In her second blog, TB nurse Sue Dart discusses how community healthworkers in Cambodia are helping to ensure no-one is left behind. 

Back in Phnom Penn, a sprawling city, an energy emanates from the myriads of scooters, tuk tuks and street vendors lining the roads. There is obviously investment happening, illustrated by the precarious wooden bamboo scaffolding supporting shells of new apartment complexes and hotels springing up across the city. However, for the majority, these luxury dwellings will be unattainable. 

Sue Dart and Jess Potter with MDR- TB patient Naem Sopaal, aged 50.

During our time here much has been spoken about the community almost as if it is a homogenous being. The question of community within an urban environment can sometimes be more challenging to define. Certainly from my experience as a TB nurse in London this is something that we struggle with. The population is more transient and fractured. Phnom Penn is no different. Many of the slum dwellers are factory workers, migrants from rural areas or from other countries such as Vietnam. When asked how the community has supported him with his TB diagnosis, one patient replied “This isn’t my community”.

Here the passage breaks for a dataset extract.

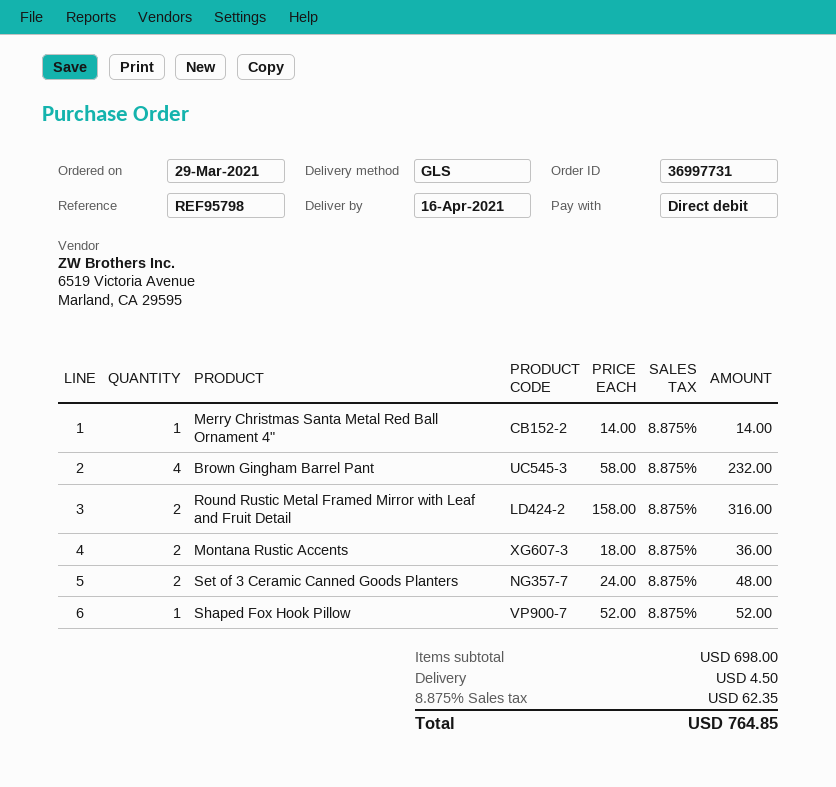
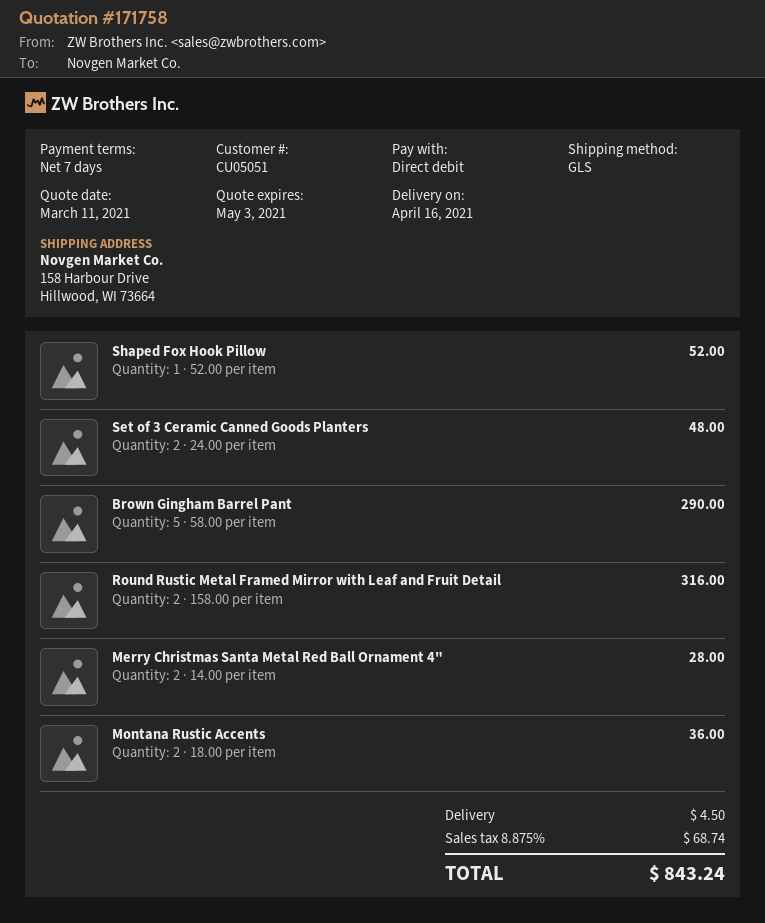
Merry Christmas Santa Metal Red Ball Ornament 4": 1 x 14.00 = 14.00 -> 2 x 14.00 = 28.00
Brown Gingham Barrel Pant: 4 x 58.00 = 232.00 -> 5 x 58.00 = 290.00
tax: 8.875% = 62.35 -> 8.875% = 68.74
total: 764.85 -> 843.24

How then have the TB services met this challenge?  The Community DOTs Programme, an internationally recognised regime to ensure all TB patients complete their treatment, has been pivotal and helped galvanize community support in this seemingly harsh and unforgiving environment. 

Let me illustrate this with the example of how this support has been provided to two drug resistant patients we visited living in slum area on the outskirts of Phnom Penh. Their treatment regime involves them taking tablets twice a day and an injection once a day and requires the intervention of two DOT workers: a trained healthworker and a community volunteer.  Based centrally, the trained healthworker will visit the patient in the morning to deliver the medication, observe the patient take their pills and administer an injection, which is given for a minimum of eight months. The second visit is done by a community volunteer. As part of the Cambodian TB strategy over 30,000 volunteers have been trained and recruited to provide community DOTs to TB patients.

Community healthworker Lim Kanna waits outside a patients home in Steung Meanchey in Phnom Penh, Cambodia. 

One such worker is Lim Kannaa. We meet her as we are talking with Naem who is currently on treatment for MDR-TB. Appearing from the house opposite, she strolls into his. At first, we assume she is a relative that has come to visit. However she quickly corrects our assumptions and proceeds to ready his afternoon medications. A young mother with a six-month old baby, Lim is currently visiting both MDR-TB patients living on the same street. This requires that she visits them on a daily basis for up to two years to ensure they take their treatment, a huge commitment, but one that could help save their lives. 

During a meeting with Dr Mao, the director of the National TB Programme (NTP), he called for the world to leave no-one behind and stated that: “ we must reach the whole population. People in rural areas, office workers, prisoners, everyone.” It is volunteers like Lim that can make this happen.